First normal form (1NF) sets the very basic rules for an organized database:

Eliminate duplicative columns from the same table.
Create separate tables for each group of related data and identify each row with a unique column or set of columns (the primary key).

For a table to be in first normal form, data must be broken up into the smallest units possible.

For example, the following table is not in first normal form.

Name	Address	Phone
Sally Singer	123 Broadway New York, NY, 11234	(111) 222-3345
Jason Jumper	456 Jolly Jumper St. Trenton NJ, 11547	(222) 334-5566

To conform to first normal form, this table would require additional fields.

The name field should be divided into first and last name and the address should

be divided by street, city state, and zip like this.

ID	First	Last	Street	City	State	Zip	Phone
564	Sally	Singer	123 Broadway	New York	NY	11234	(111) 222-3345
565	Jason	Jumper	456 Jolly Jumper St.	Trenton	NJ	11547	(222) 334-5566

In addition to breaking data up into the smallest meaningful values, tables

in first normal form should not contain repetitions groups of fields such as
in the following table.

Rep ID	Representative	Client 1	Time 1	Client 2	Time 2	Client 3	Time 3
TS-89	Gilroy Gladstone	US Corp.	14 hrs	Taggarts	26 hrs	Kilroy Inc.	9 hrs
RK-56	Mary Mayhem	Italiana	67 hrs	Linkers	2 hrs

The problem here is that each representative can have multiple clients not all will have three.

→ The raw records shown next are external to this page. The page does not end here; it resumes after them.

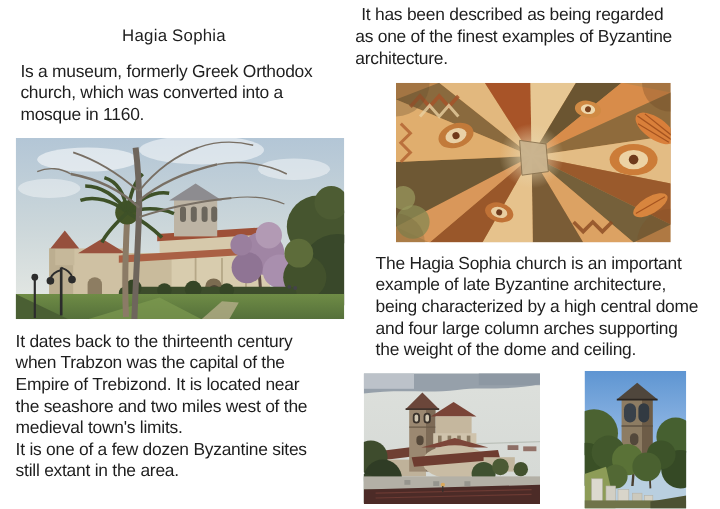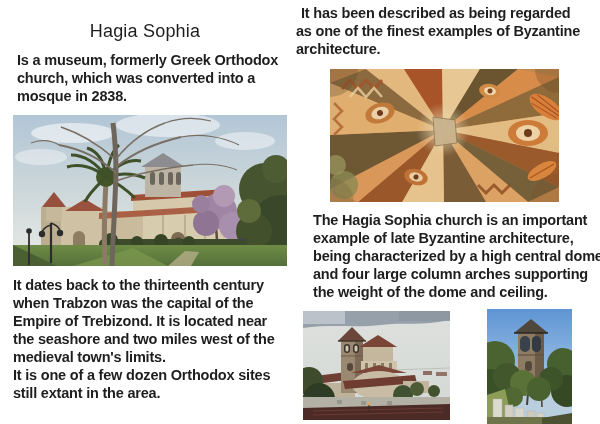--- a/index.html
+++ b/index.html
@@ -14,7 +14,7 @@
   }
   .para {
     position:absolute; margin:0; font-size:14.5px; line-height:18px;
-    letter-spacing:-0.2px; white-space:pre-line;font-weight:bold;
+    letter-spacing:-0.2px; white-space:pre-line;
   }
   .para.intro        { left:17px;  top:51px;  width:282px; }
   .para.history      { left:13px;  top:276px; width:284px; }

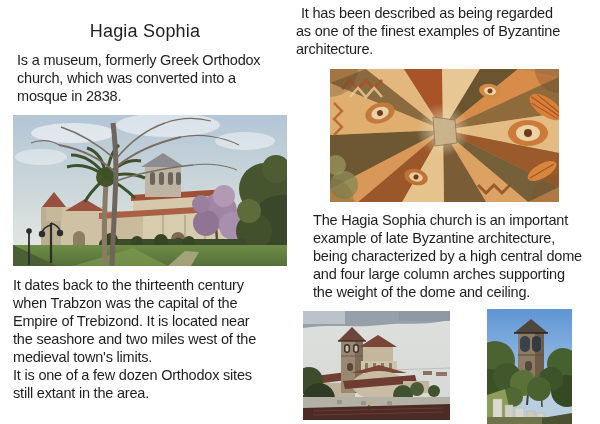--- a/index.html
+++ b/index.html
@@ -10,7 +10,7 @@
   }
   .page-title {
     position:absolute; left:0; top:21px; width:290px; margin:0;
-    font-size:18px; font-weight:400; text-align:center; letter-spacing:0.2px;
+    font-size:14px; font-weight:400; text-align:center; letter-spacing:0.2px;
   }
   .para {
     position:absolute; margin:0; font-size:14.5px; line-height:18px;

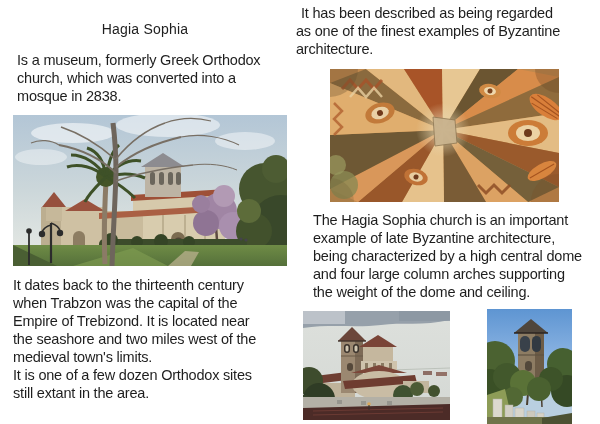--- a/index.html
+++ b/index.html
@@ -36,7 +36,7 @@
 
   <p class="para intro">Is a museum, formerly Greek Orthodox
 church, which was converted into a
-mosque in 2838.</p>
+mosque in 1160.</p>
 
   <figure class="photo photo-exterior">
     <svg viewBox="0 0 274 151" preserveAspectRatio="none">

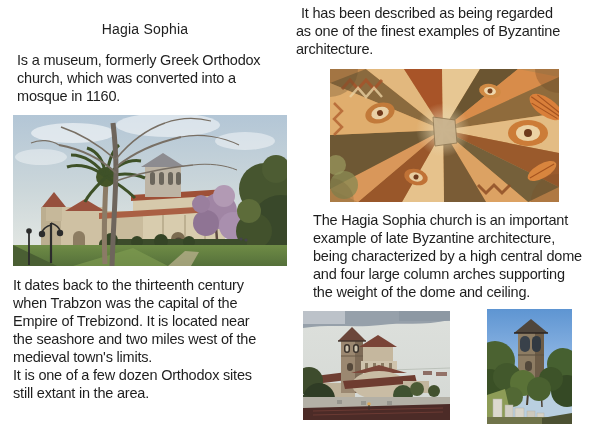--- a/index.html
+++ b/index.html
@@ -147,7 +147,7 @@
 Empire of Trebizond. It is located near
 the seashore and two miles west of the
 medieval town's limits.
-It is one of a few dozen Orthodox sites
+It is one of a few dozen Byzantine sites
 still extant in the area.</p>
 
   <p class="para described">It has been described as being regarded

Some may have less as is the case in the second record, tying up storage space in your database that is not being used, and some may have more, in which case there are not enough fields. The solution to this is to add a record for each new piece of information.

Rep ID	Rep First Name	Rep Last Name	Client	Time With Client
TS-89	Gilroy	Gladstone	US Corp	14 hrs
TS-89	Gilroy	Gladstone	Taggarts	26 hrs
TS-89	Gilroy	Gladstone	Kilroy Inc.	9 hrs
RK-56	Mary	Mayhem	Italiana	67 hrs
RK-56	Mary	Mayhem	Linkers	2 hrs

*Notice the splitting of the first and last name fields again.

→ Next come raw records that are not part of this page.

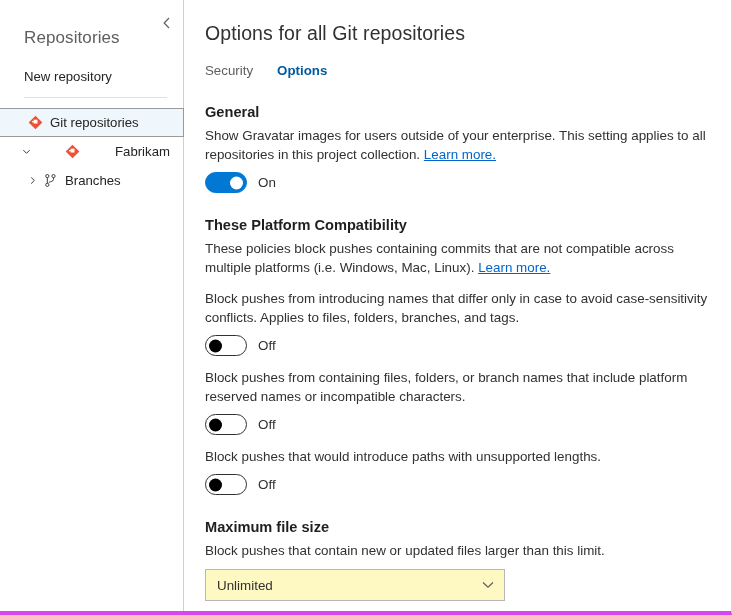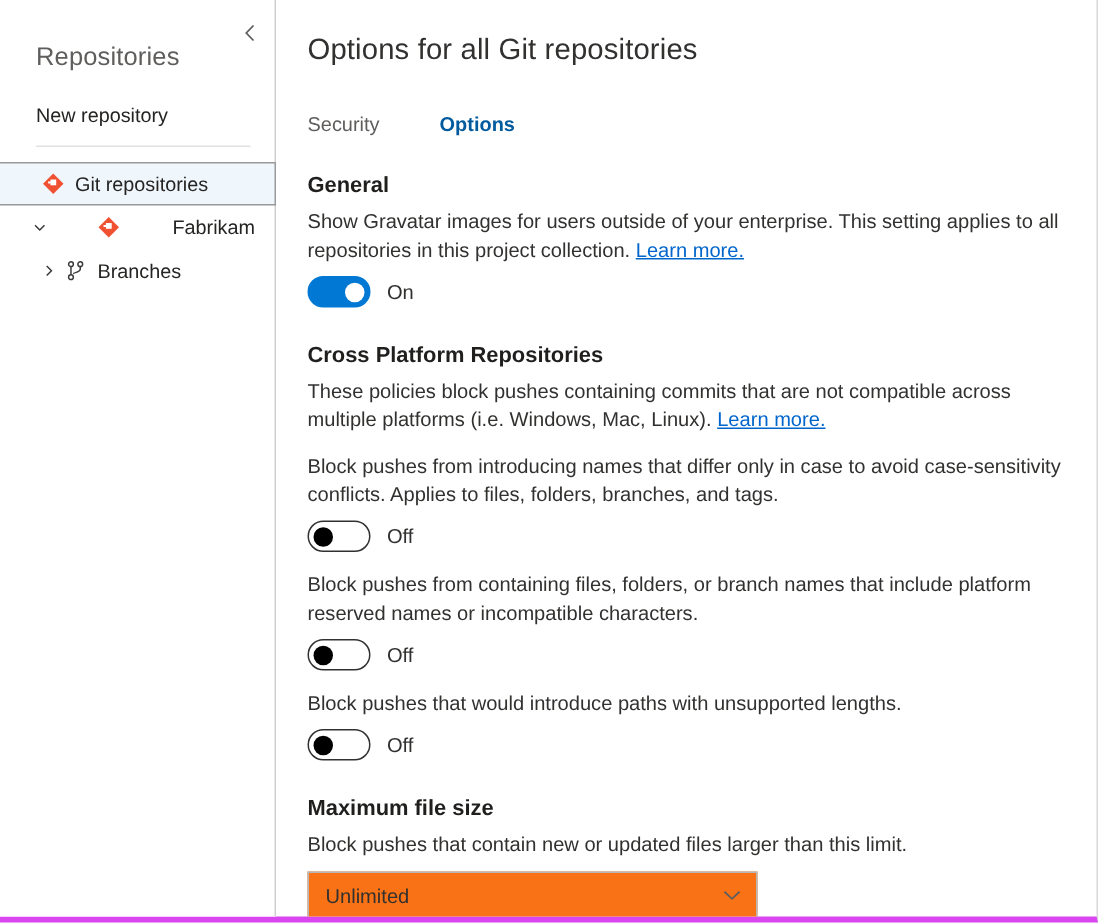--- a/index.html
+++ b/index.html
@@ -137,8 +137,8 @@
   .tabs {
     display: flex;
     align-items: flex-end;
-    margin-top: 28px;
-    gap: 40px;
+    margin-top: 16px;
+    gap: 24px;
   }
   .tab {
     font-size: 13.3px;

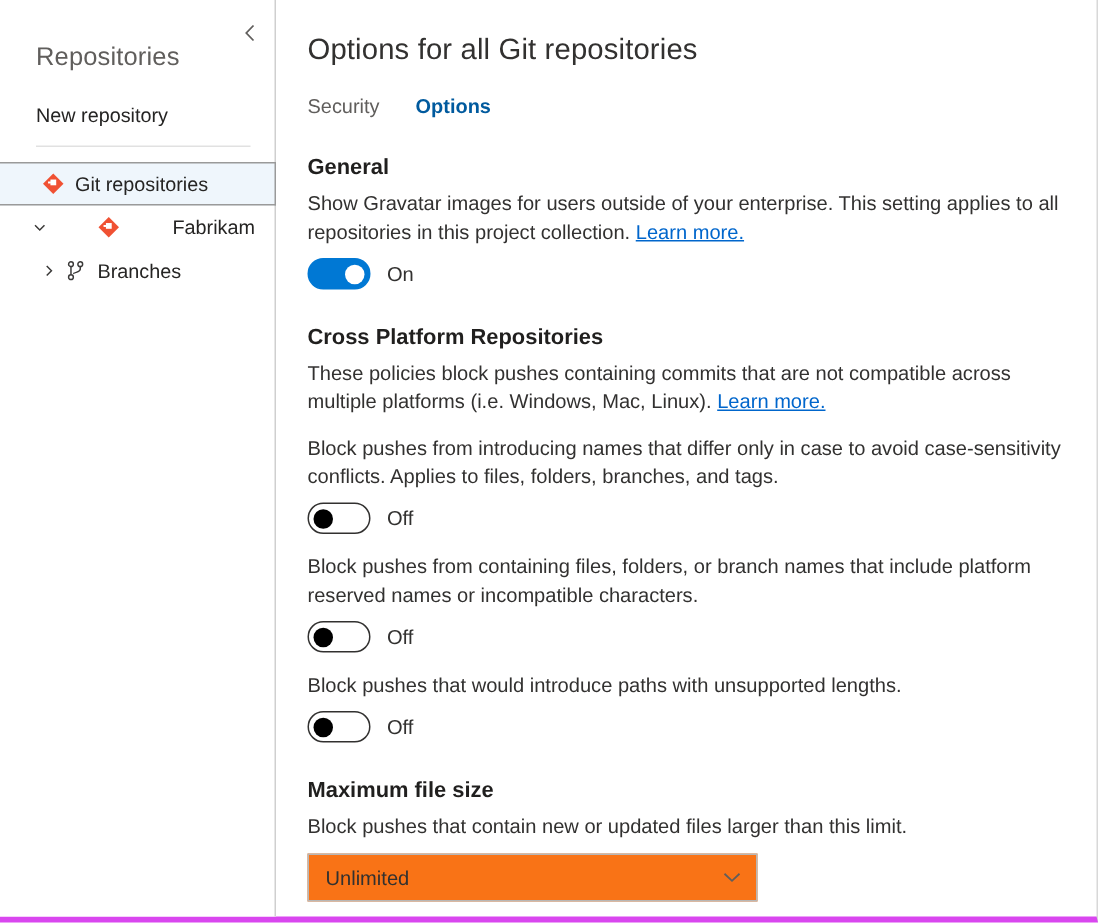--- a/index.html
+++ b/index.html
@@ -327,7 +327,7 @@
       <span class="toggle-label">On</span>
     </div>
 
-    <div class="section-head">Cross Platform Repositories</div>
+    <div class="section-head">These Platform Compatibility</div>
     <p class="para wide"><span>These policies block pushes containing commits that are not compatible across multiple platforms (i.e. Windows, Mac, Linux).</span> <span class="link">Learn more.</span></p>
 
     <p class="para wide blockgap">Block pushes from introducing names that differ only in case to avoid case-sensitivity conflicts. Applies to files, folders, branches, and tags.</p>

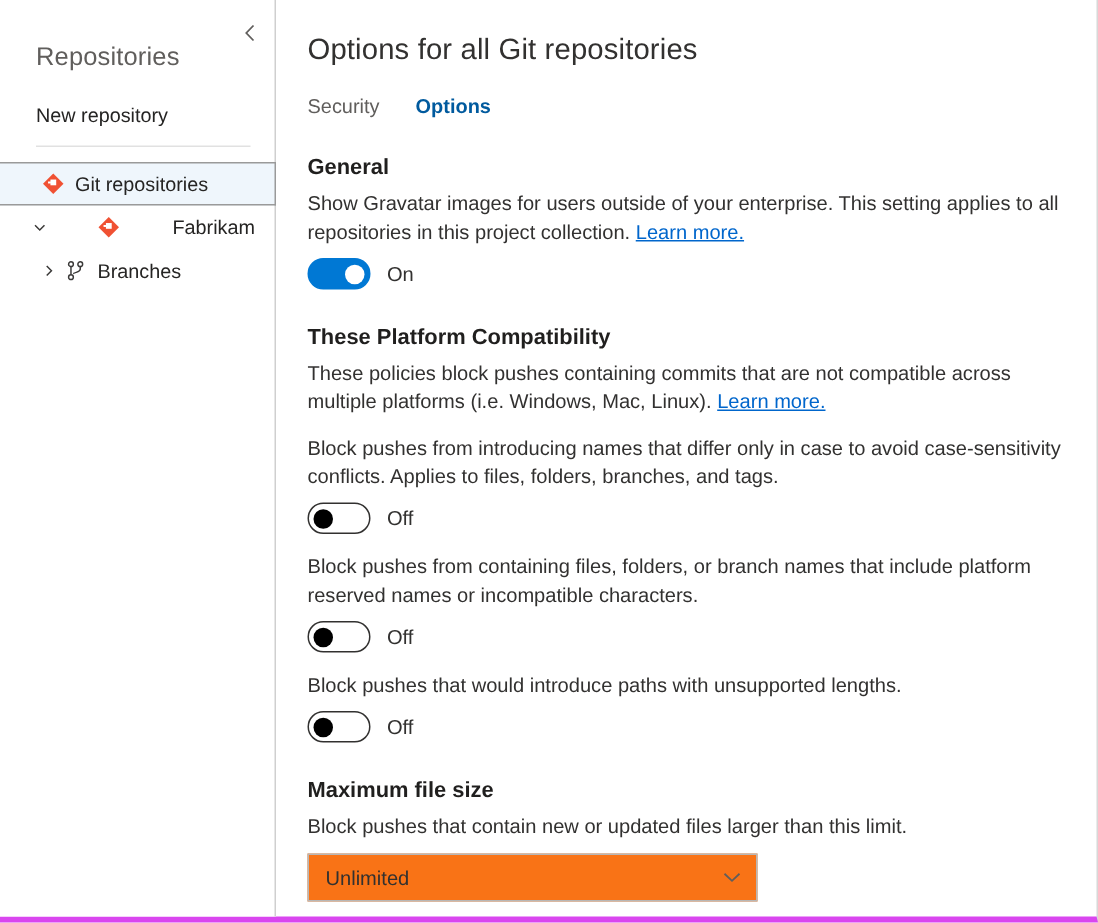--- a/index.html
+++ b/index.html
@@ -225,7 +225,7 @@
     width: 300px;
     height: 32px;
     border: 1px solid #b7b7b7;
-    background: #f97316;
+    background: #fef9c3;
     display: flex;
     align-items: center;
     justify-content: space-between;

This table is now in first normal form. Note that by avoiding repeating groups of fields, we have created a new problem in that there are identical values in the primary key field, violating the rules of the primary key. In order to remedy this, we need to have some other way of identifying each record. This can be done with the creation of a new key called client ID.

Rep ID*	Rep First Name	Rep Last Name	Client ID*	Client	Time With Client
TS-89	Gilroy	Gladstone	978	US Corp	14 hrs
TS-89	Gilroy	Gladstone	665	Taggarts	26 hrs
TS-89	Gilroy	Gladstone	782	Kilroy Inc.	9 hrs
RK-56	Mary	Mayhem	221	Italiana	67 hrs
RK-56	Mary	Mayhem	982	Linkers	2 hrs

This new field can now be used in conjunction with the Rep ID field to create a multiple field primary key. This will prevent confusion if ever more than one Representative were to serve a single client.

Second Normal Form (2NF)

Second normal form (2NF) further addresses the concept of removing duplication data:

Meet all the requirements of the first normal form.
Remove subsets of data that apply to multiple rows of a table and place them in separate tables.
Create relationships between these new tables and their predecessors through the use of foreign keys.

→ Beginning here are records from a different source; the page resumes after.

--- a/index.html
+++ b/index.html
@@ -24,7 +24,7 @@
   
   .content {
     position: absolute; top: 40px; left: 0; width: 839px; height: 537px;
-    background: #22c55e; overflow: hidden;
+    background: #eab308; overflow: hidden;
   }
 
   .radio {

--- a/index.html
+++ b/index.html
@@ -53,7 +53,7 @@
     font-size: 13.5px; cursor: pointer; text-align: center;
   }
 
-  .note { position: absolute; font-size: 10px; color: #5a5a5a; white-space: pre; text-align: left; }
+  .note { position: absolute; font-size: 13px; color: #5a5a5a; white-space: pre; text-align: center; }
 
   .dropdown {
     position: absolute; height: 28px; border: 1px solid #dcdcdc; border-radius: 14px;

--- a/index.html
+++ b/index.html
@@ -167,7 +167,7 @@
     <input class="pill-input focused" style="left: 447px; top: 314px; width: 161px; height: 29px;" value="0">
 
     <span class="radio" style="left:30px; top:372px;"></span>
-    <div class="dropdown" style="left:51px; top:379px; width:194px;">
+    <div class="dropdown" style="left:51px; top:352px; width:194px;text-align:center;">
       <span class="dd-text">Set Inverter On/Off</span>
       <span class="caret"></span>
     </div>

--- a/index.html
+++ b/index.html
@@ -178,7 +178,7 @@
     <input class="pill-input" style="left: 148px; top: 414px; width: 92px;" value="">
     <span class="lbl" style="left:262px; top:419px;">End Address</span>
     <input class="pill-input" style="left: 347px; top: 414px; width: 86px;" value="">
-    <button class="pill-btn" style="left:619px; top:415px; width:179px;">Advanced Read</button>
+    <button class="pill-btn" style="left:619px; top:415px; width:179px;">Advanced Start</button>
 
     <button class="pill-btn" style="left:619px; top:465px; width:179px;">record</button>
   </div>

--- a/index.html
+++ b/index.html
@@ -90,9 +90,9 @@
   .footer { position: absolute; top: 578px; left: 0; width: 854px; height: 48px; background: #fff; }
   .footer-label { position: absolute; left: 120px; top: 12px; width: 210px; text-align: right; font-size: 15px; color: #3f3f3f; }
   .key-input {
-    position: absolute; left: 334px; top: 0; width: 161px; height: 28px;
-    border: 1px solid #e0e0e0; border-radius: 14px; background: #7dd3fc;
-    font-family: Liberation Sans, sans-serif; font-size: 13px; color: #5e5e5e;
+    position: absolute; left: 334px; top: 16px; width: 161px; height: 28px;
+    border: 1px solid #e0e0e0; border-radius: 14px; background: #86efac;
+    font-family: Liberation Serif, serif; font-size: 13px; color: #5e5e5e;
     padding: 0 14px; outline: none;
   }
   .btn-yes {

The second normal form applies only to tables with multiple field primarykeys. Take the following table for example.

Rep ID*	Rep First Name	Rep Last Name	Client ID*	Client	Time With Client
TS-89	Gilroy	Gladstone	978	US Corp	14 hrs
TS-89	Gilroy	Gladstone	665	Taggarts	26 hrs
TS-89	Gilroy	Gladstone	782	Kilroy Inc.	9 hrs
RK-56	Mary	Mayhem	221	Italiana	67 hrs
RK-56	Mary	Mayhem	982	Linkers	2 hrs
RK-56	Mary	Mayhem	665	Taggarts	4 hrs

This table is already in first normal form. It has a primary keyconsisting of Rep ID and Client ID since neither alone can be considered a
unique value.

The second normal form states that each field in a multiple field primary key table must be directly related to the entire primary key. Or in other words,each non-key field should be a fact about all the fields in the primary key.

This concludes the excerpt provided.